- Opening Delimiter -

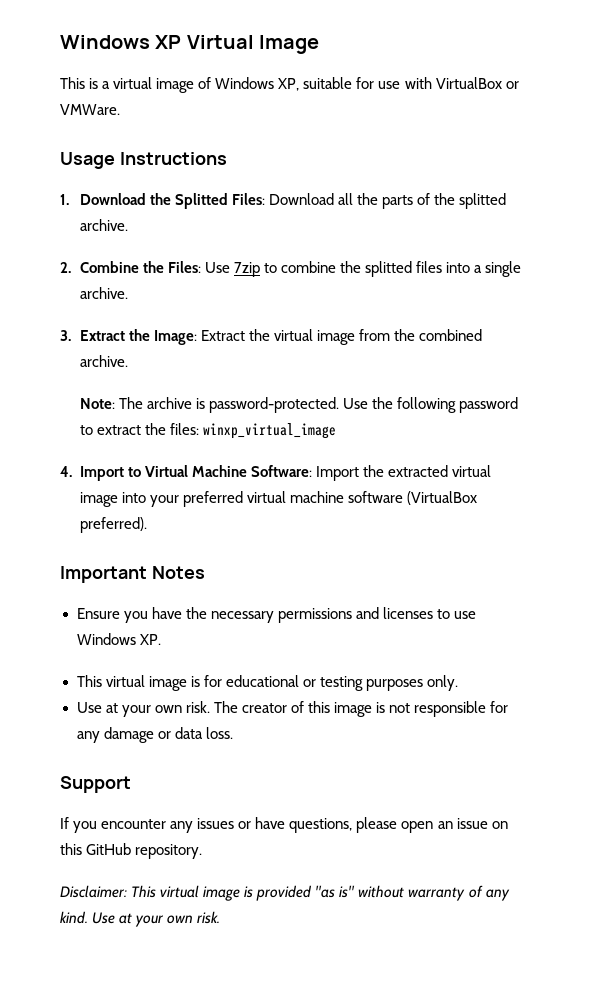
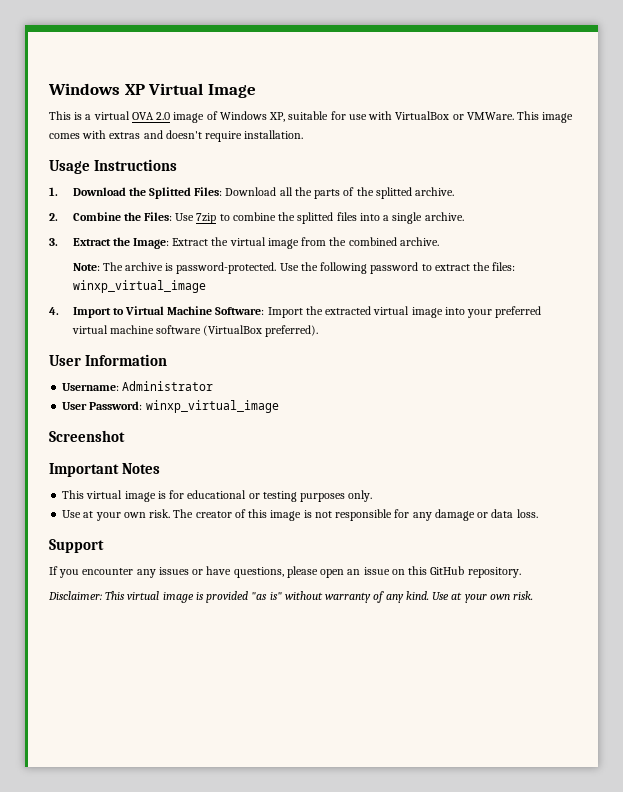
- This is a virtual image of Windows XP, suitable for use with VirtualBox or VMWare.
+ This is a virtual OVA 2.0 image of Windows XP, suitable for use with VirtualBox or VMWare. This image comes with extras and doesn't require installation.
+ User Information
+ Username: Administrator
+ User Password: winxp_virtual_image
+ Screenshot
  Important Notes
- Ensure you have the necessary permissions and licenses to use Windows XP.

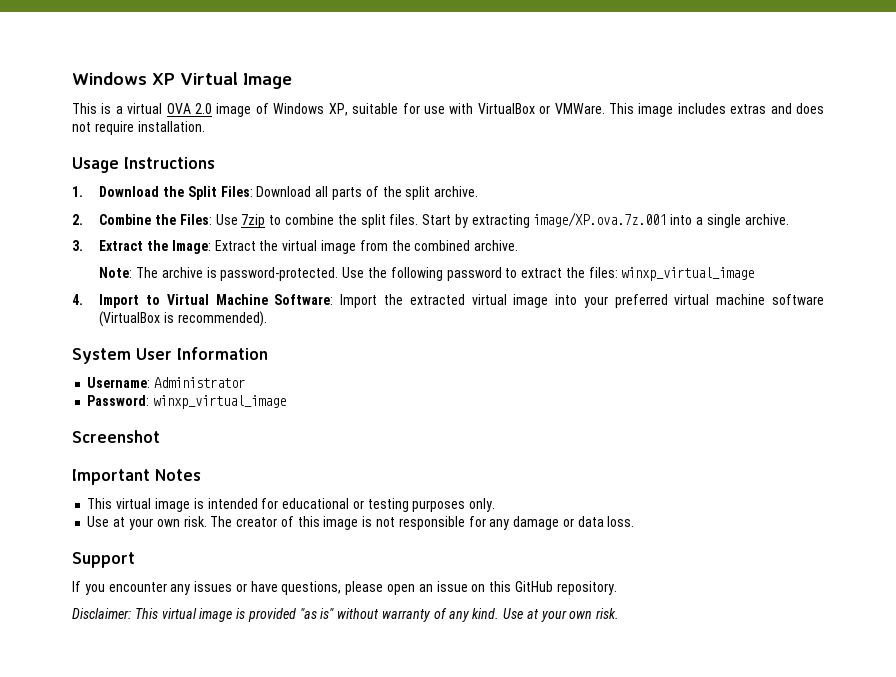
- This image comes with extras and doesn't require installation.
+ This image includes extras and does not require installation.
- 1. Download the Splitted Files: Download all the parts of the splitted archive.
+ 1. Download the Split Files: Download all parts of the split archive.
- 2. Combine the Files: Use 7zip to combine the splitted files into a single archive.
+ 2. Combine the Files: Use 7zip to combine the split files. Start by extracting image/XP.ova.7z.001 into a single archive.
- 4. Import to Virtual Machine Software: Import the extracted virtual image into your preferred virtual machine software (VirtualBox preferred).
- User Information
+ 4. Import to Virtual Machine Software: Import the extracted virtual image into your preferred virtual machine software (VirtualBox is recommended).
+ System User Information
- User Password: winxp_virtual_image
+ Password: winxp_virtual_image
- This virtual image is for educational or testing purposes only.
+ This virtual image is intended for educational or testing purposes only.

- Closing Delimiter -

# [WORK TO COMPLETE]
Please give the number of lines above containing "Password" and nothing else.

# [FINISHED EXERCISE]
3